“Nefes alıp veriyor, içeri, dışarı. Bir balon gibi
şişiyor, iniyor. Şişkinlik göğsünden karnına indikçe, sessizlik şekil
değiştiriyor. Suçluluk, huzursuzlukla dolu değil artık, bambaşka bir şey şimdi.

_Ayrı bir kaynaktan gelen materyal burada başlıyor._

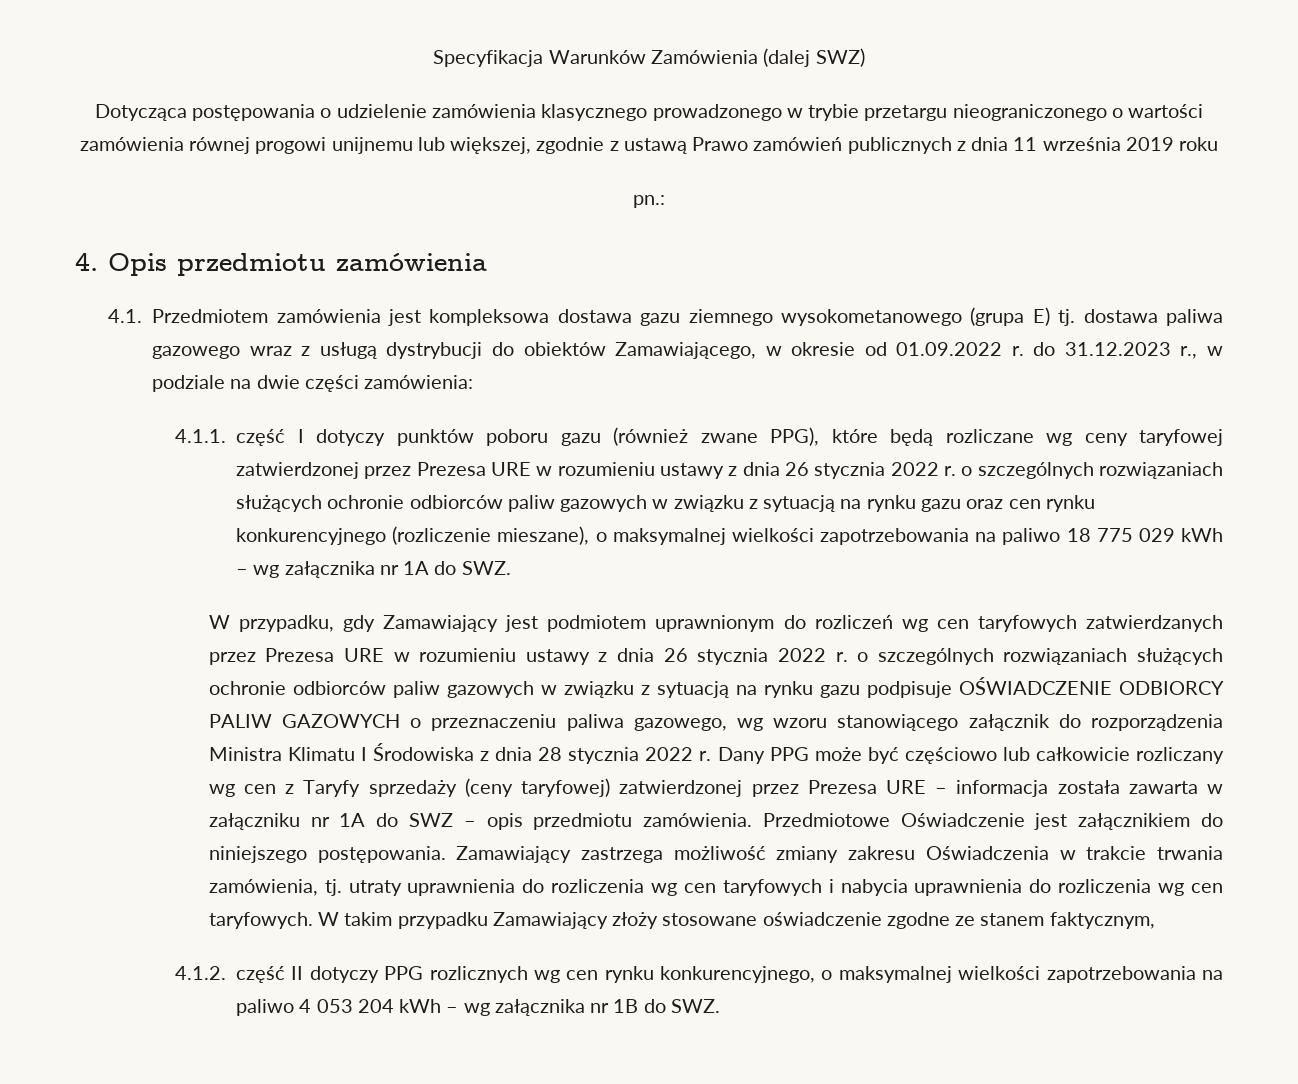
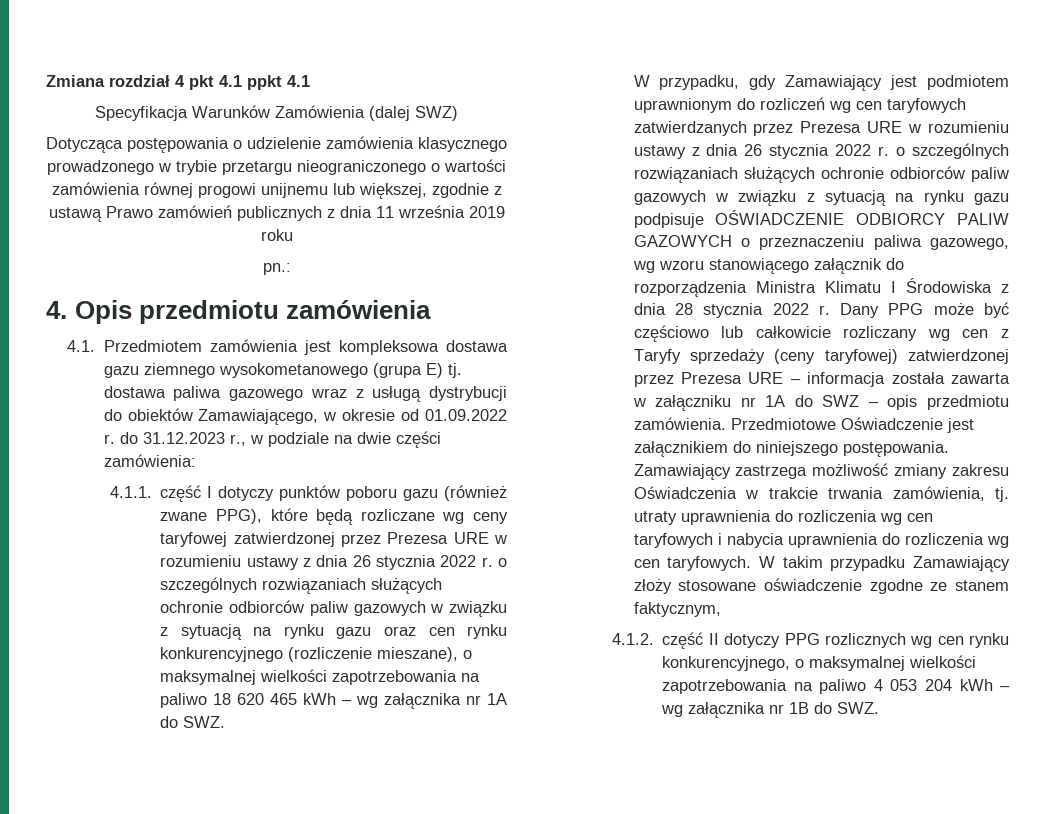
+ Zmiana rozdział 4 pkt 4.1 ppkt 4.1
- 4.1.1. część I dotyczy punktów poboru gazu (również zwane PPG), które będą rozliczane wg ceny taryfowej zatwierdzonej przez Prezesa URE w rozumieniu ustawy z dnia 26 stycznia 2022 r. o szczególnych rozwiązaniach służących ochronie odbiorców paliw gazowych w związku z sytuacją na rynku gazu oraz cen rynku konkurencyjnego (rozliczenie mieszane), o maksymalnej wielkości zapotrzebowania na paliwo 18 775 029 kWh – wg załącznika nr 1A do SWZ.
+ 4.1.1. część I dotyczy punktów poboru gazu (również zwane PPG), które będą rozliczane wg ceny taryfowej zatwierdzonej przez Prezesa URE w rozumieniu ustawy z dnia 26 stycznia 2022 r. o szczególnych rozwiązaniach służących ochronie odbiorców paliw gazowych w związku z sytuacją na rynku gazu oraz cen rynku konkurencyjnego (rozliczenie mieszane), o maksymalnej wielkości zapotrzebowania na paliwo 18 620 465 kWh – wg załącznika nr 1A do SWZ.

Sıcaktan kavrulduğunda kana kana soğuk bir bardak su içmek gibi, yüreğin dara
düştüğünde bir şiirin dizelerinin elinden tutması gibi. Ayağa kalkıyor. Telefon
avcunun içinde. Oğlanın üzerini örterken annesini arıyor.”
Gövdesi dimdik,
yaprakları üzerinde ama suyu çekilmiş bir ağaç gibi kentli insan. Kendisiymiş
gibi ama kendisi değil. Güçlükle ayakta durmaya çalışan, “olanca gücüyle
kendini sıkmasa, bir gecede tüm iğne yapraklarını, kabuklarını yitirebilecek”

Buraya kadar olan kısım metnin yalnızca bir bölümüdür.